= Biopanning =

Biopanning is an affinity selection technique which selects for peptides that bind to a given target. All peptide sequences obtained from biopanning using combinatorial peptide libraries have been stored in a special freely available database named BDB. This technique is often used for the selection of antibodies too.

Biopanning involves 4 major steps for peptide selection. The first step is to have phage display libraries prepared. This involves inserting foreign desired gene segments into a region of the bacteriophage genome, so that the peptide product will be displayed on the surface of the bacteriophage virion. The most often used are genes pIII or pVIII of bacteriophage M13.
The next step is the capturing step. It involves conjugating the phage library to the desired target. This procedure is termed panning. It utilizes the binding interactions so that only specific peptides presented by bacteriophage are bound to the target. For example, selecting antibody presented by bacteriophage with coated antigen in microtiter plates.

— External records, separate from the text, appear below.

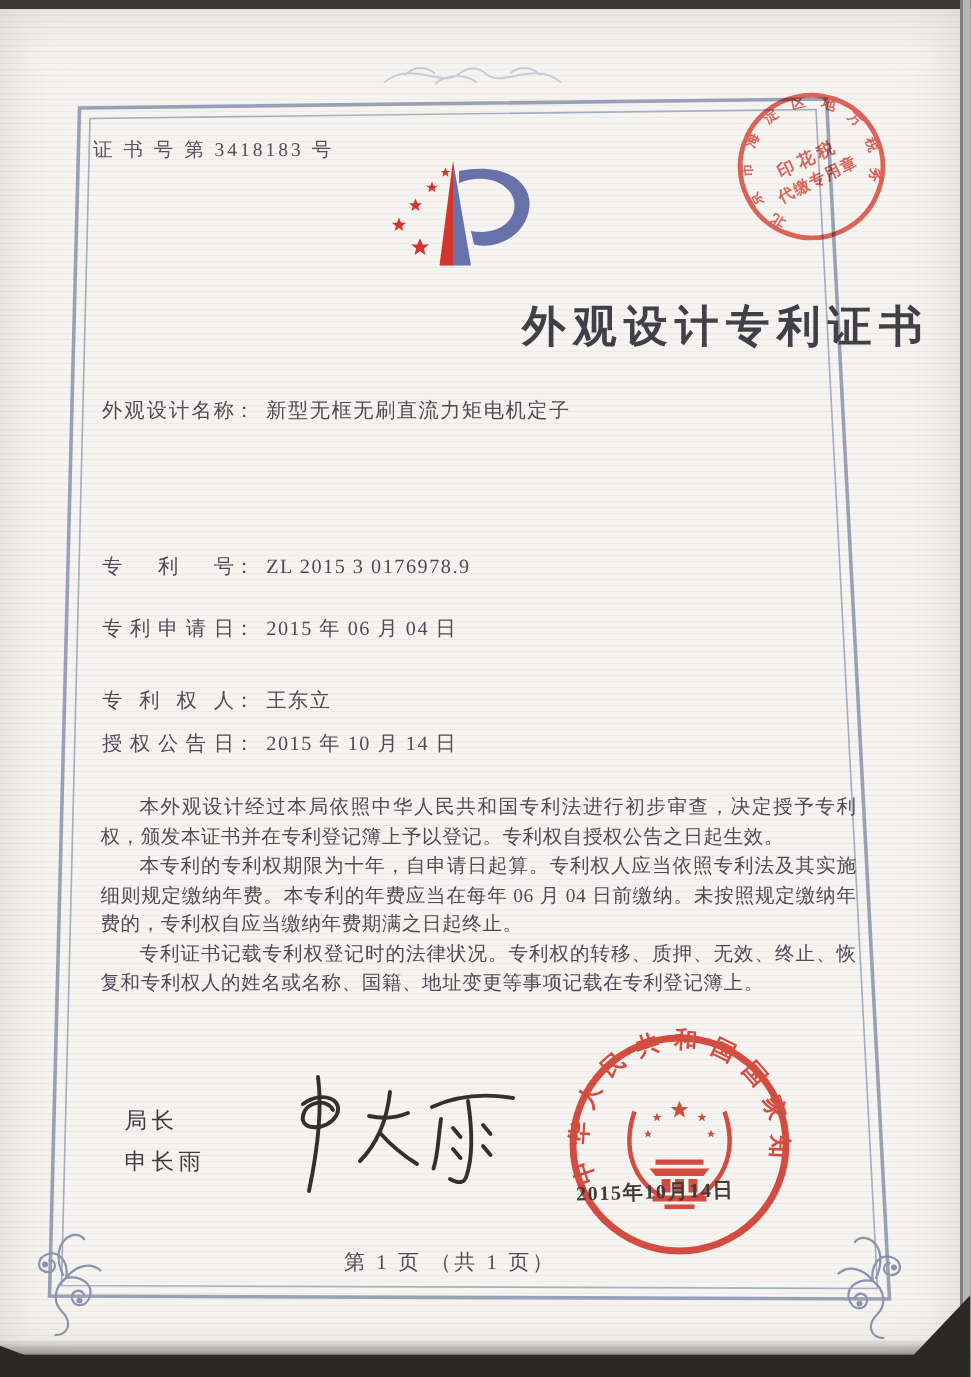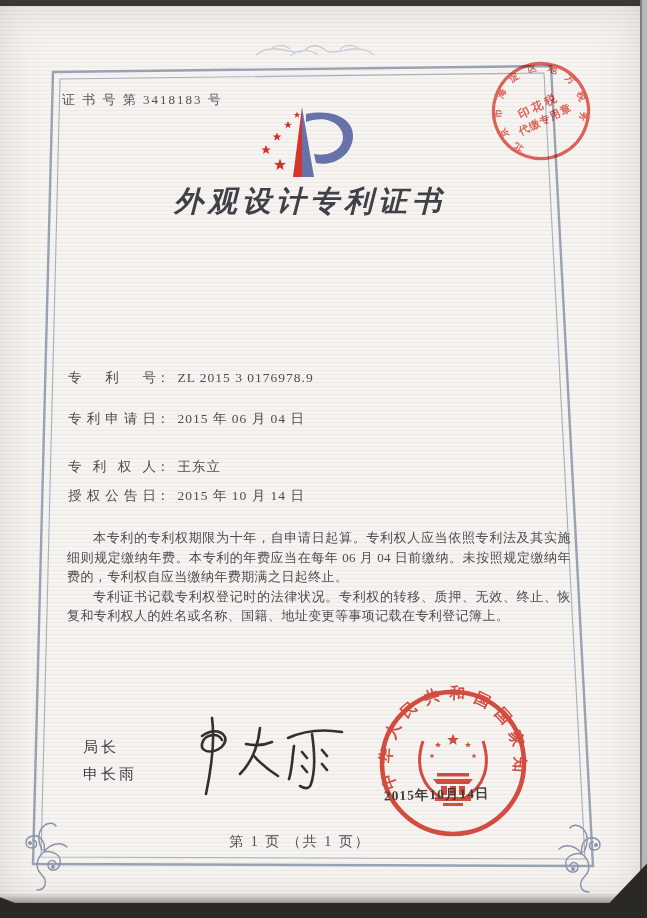"外观设计专利证书" .title { font-style: italic -> none; text-align: center -> right; top: 182px -> 198px }
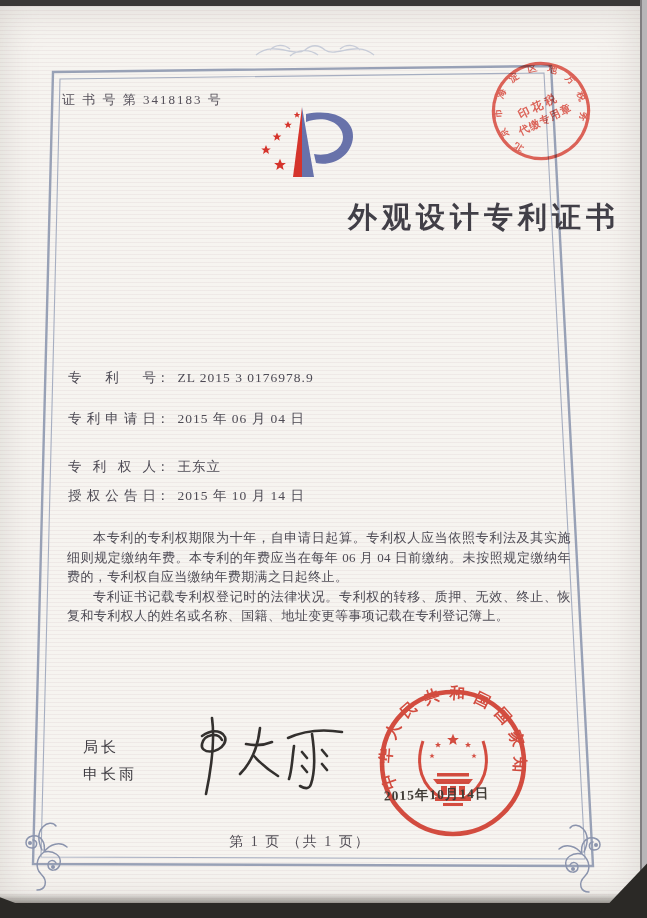"外观设计名称： 新型无框无刷直流力矩电机定子" div.abs { html: none -> <div> <span>外观设计名称</span><span>：</span><span>新型无框无刷直流力矩电机定子</span> </div> }
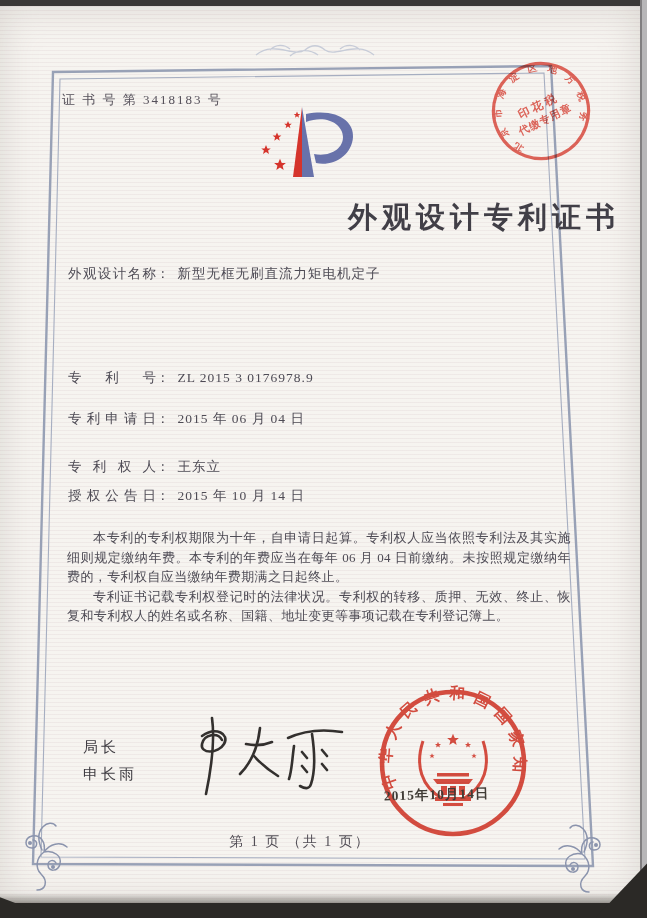"本外观设计经过本局依照中华人民共和国专利法进行初步审查，决定授予专利权，颁发本证" p { html: none -> <p>本外观设计经过本局依照中华人民共和国专利法进行初步审查，决定授予专利权，颁发本证书并在专利登记簿上予以登记。专利权自授权公告之日起生效。</p> }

The washing step comes after the capturing step to wash away the unbound phages from solid surface. Only the bound phages with strong affinity are kept. The final step involves the elution step where the bound phages are eluted through changing of pH or other environment conditions.

The result is the peptides produced by bacteriophage are specific. The resulting filamentous phages can infect gram-negative bacteria once again to produce phage libraries. The cycle can occur many times resulting with strong affinity binding peptides to the target.